Now, don’t get me wrong, sometimes I find victories after defeat.  Like when Radley actually brushes his teeth or the time the school called to tell me about the student of the month thing.  Sometimes, at work, people acknowledge that I am actually competent and capable and probably the best person for the job.  And sometimes, in matters of the heart, I make a good decision.  Ok.  Never mind.  That’s the exception.  In matters of the heart I always make the wrong decision.  Always.  That’s usually when that thing happens.  That thing that I do.  Sometimes, I honestly believe that I am the only person, who at my advanced age, still does that shit.  I probably am. 

Anyway, after I am doing that thing.  Usually in the wake of some emotional upheaval by a man who has made it a priority in his entire existence to remind me that I’m not worthy of his love, I do this other thing.  I read books.  Or I listen to music.  Or watch movies.  Never happy books or music or movies.  Always self deprecating shit.  I may as well have a broken hearted play list:  Heart of Stone. 3 AM.  The Pretender.  Forget About Us.  Don’t BotherSomebody That I  Used to Know.  Oh and don’t forget Every Rose Has its Thorn.  That’s a classic heart broke song.  Thank you Poison for immortalizing pain in lyrics.  Anyway, there’s no better way to punish yourself when you are already hurting than with music that reminds you that you’ve failed at everything you’ve fought so hard to protect. There’s also no better reminder that you are at fault for your failures.  Time to do that thing, again.  Ka-BOOM. 
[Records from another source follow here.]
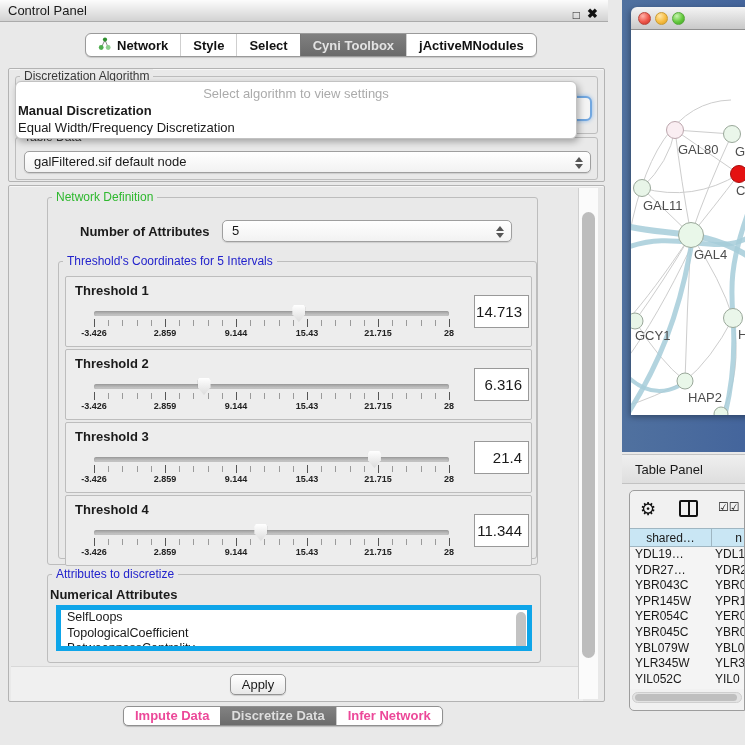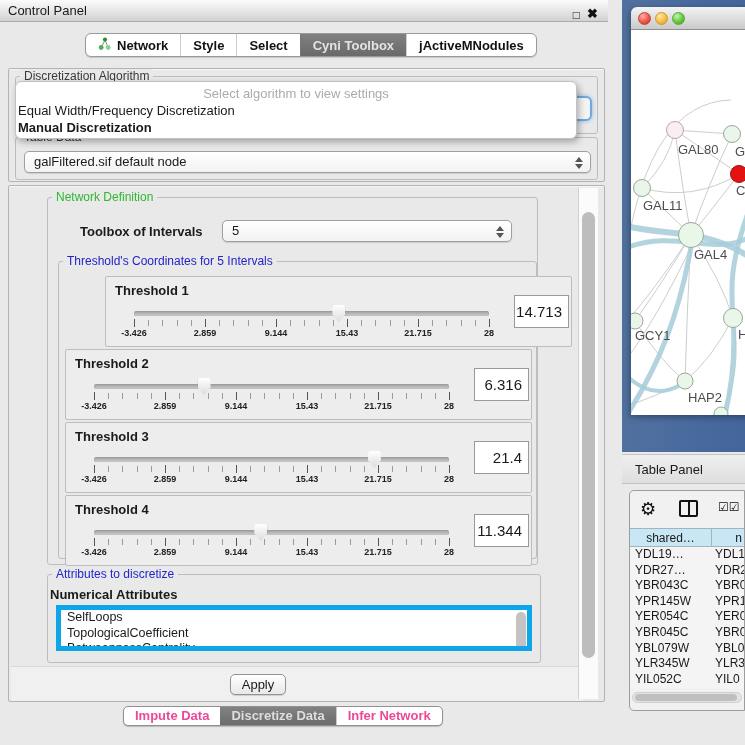--- a/index.html
+++ b/index.html
@@ -196,8 +196,8 @@
 
   <div id="algo-popup">
     <div class="hint">Select algorithm to view settings</div>
+    <div class="opt bold">Manual Discretization</div>
     <div class="opt">Equal Width/Frequency Discretization</div>
-    <div class="opt bold">Manual Discretization</div>
   </div>
 
   <div id="panel2" class="panel">

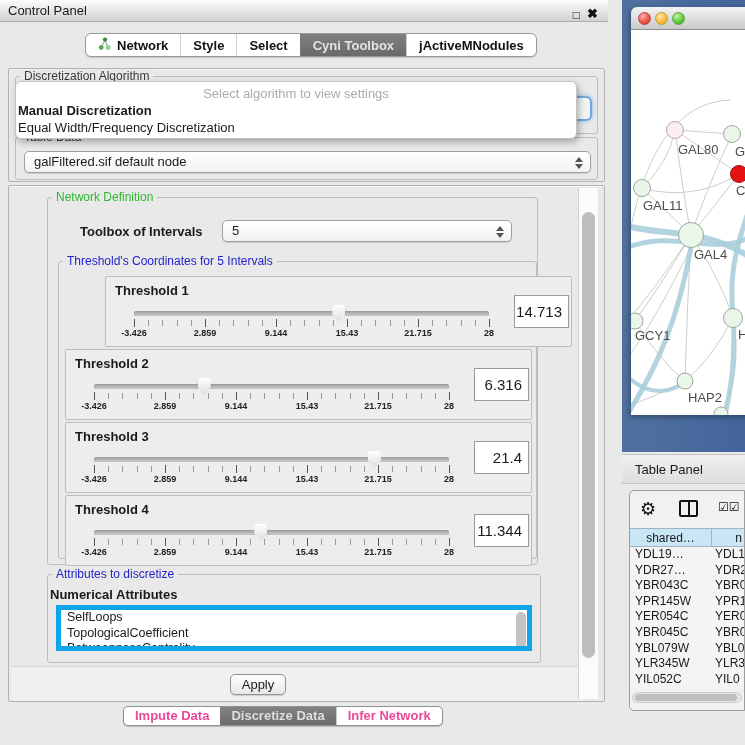--- a/index.html
+++ b/index.html
@@ -205,7 +205,7 @@
     <div class="group" style="left:38px; top:11px; width:491px; height:368px;">
       <span class="legend green">Network Definition</span>
 
-      <div id="num-label">Toolbox of Intervals</div>
+      <div id="num-label">Number of Attributes</div>
       <div id="num-combo" class="combo">
         <span>5</span>
         <span class="spinner"></span>

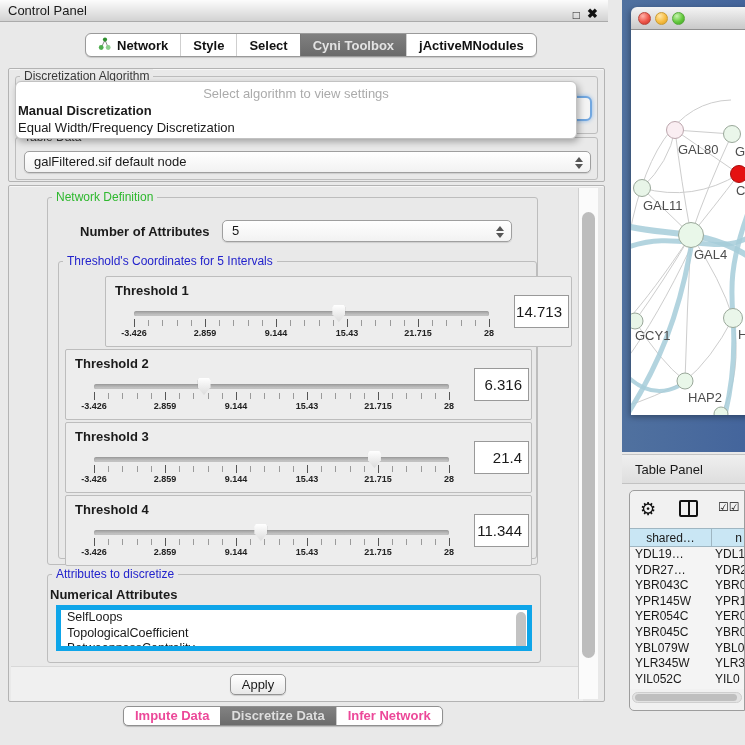--- a/index.html
+++ b/index.html
@@ -214,7 +214,7 @@
       <div class="group" style="left:10px; top:63px; width:479px; height:298px;">
         <span class="legend blue">Threshold's Coordinates for 5 Intervals</span>
 
-        <div class="thr-box" style="top:14px;margin-left:40px;">
+        <div class="thr-box" style="top:14px;">
           <div class="thr-title">Threshold 1</div>
           <div class="track-zone">
             <div class="track"></div>

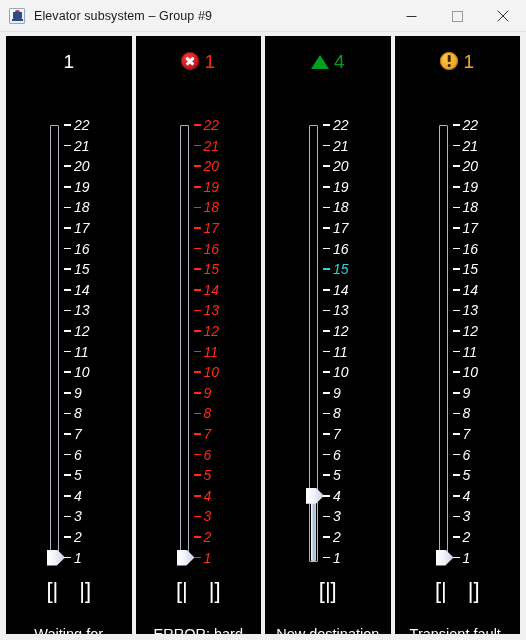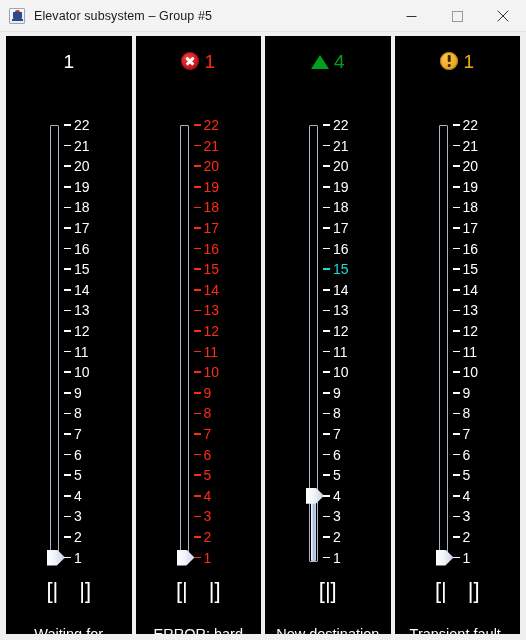--- a/index.html
+++ b/index.html
@@ -237,7 +237,7 @@
       <div class="cup"></div>
       <div class="base"></div>
     </div>
-    <div id="title-text">Elevator subsystem – Group #5</div>
+    <div id="title-text">Elevator subsystem – Group #9</div>
     <div id="win-controls">
       <div class="win-btn">
         <svg width="11" height="11" viewBox="0 0 11 11">

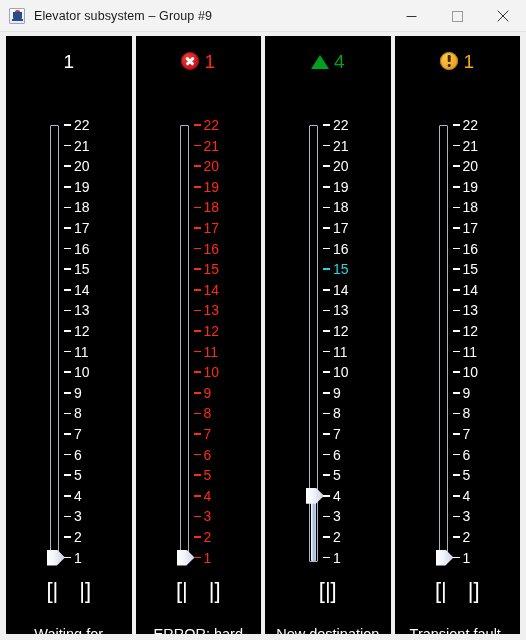--- a/index.html
+++ b/index.html
@@ -182,7 +182,7 @@
   }
   .ticks {
     position: absolute;
-    left: 0; top: 0; right: 0; bottom: 0;
+    left: 0; top: 0; right: 0; bottom: 0; font-style: italic;
   }
   .tick {
     position: absolute;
Alright, so after I do that first thing.  Then I do the other thing.  Then I do the first thing again.  I do this other thing.  It’s not cleaning or rebuilding.  It’s not taking preventative measures to ensure that the pain doesn’t prevent itself in future bad decisions.  This last thing I do is what I like to refer to as begging for attention.  And that’s what it is.  Me.  Begging for attention.  That way I can divert my focus from the problem at hand and have everyone I know tell me how amazing I am. Now.  In my defense, when I do this, I am not begging for attention under the guise of humility.  I never beat around the bush when I need attention.  For example, when I speak in front of a group of people and I don’t feel comfortable with it, I always end with “You may now tell me that I’m smart and funny and pretty.”  And when I say that, I am NOT trying to be funny.   I actually want them to tell me that I’m smart and funny and pretty.  Because I am feeling insecure and I need other people to validate me sometimes.  That may seem pretty shallow and pathetic to some people.  I can absolutely accept judgment for that.  When I tell you to compliment me, I want you to compliment me.  Because I feel like shit, so even if you make something up, it doesn’t’ matter.  I just want to hear something complimentary.  And I’m fucking serious about it.  Ok.  Not that serious.  But kind of serious. 

So, anyway.  I do these things.  I put myself in emotionally compromising situations.  I foster a really unhealthy attachment to them.  Then, I demand that the people I love pull me out of the dark with delusions and half truths.  But it’s what I do.  These things.  Then one of the most miraculous people in my life sent me a text today.  The message read:  “You know, it amazes me sometimes how the powers that be force a change so that we can evaluate what we have.”  But wait.  What?  Changes? Forces?  Evaluations?  I was confused.  I already have things that I do.  Those things have nothing to do with changing or forcing or evaluating.  Was this woman trying to tell me there might be a different way?  Was she saying that maybe there’s no need to detonate my soul every time I feel defeated?  That just sounded like nonsense.  But maybe….MAYBE…she’s right.  Maybe there is a different way.  But, you know, I do these things.  But maybe I should be doing different things. 

*Disclaimer:  I’m not so shallow that I will ever outwardly ever hold you accountable if you do not compliment my shoes when I feel shitty, but a mental note will be made.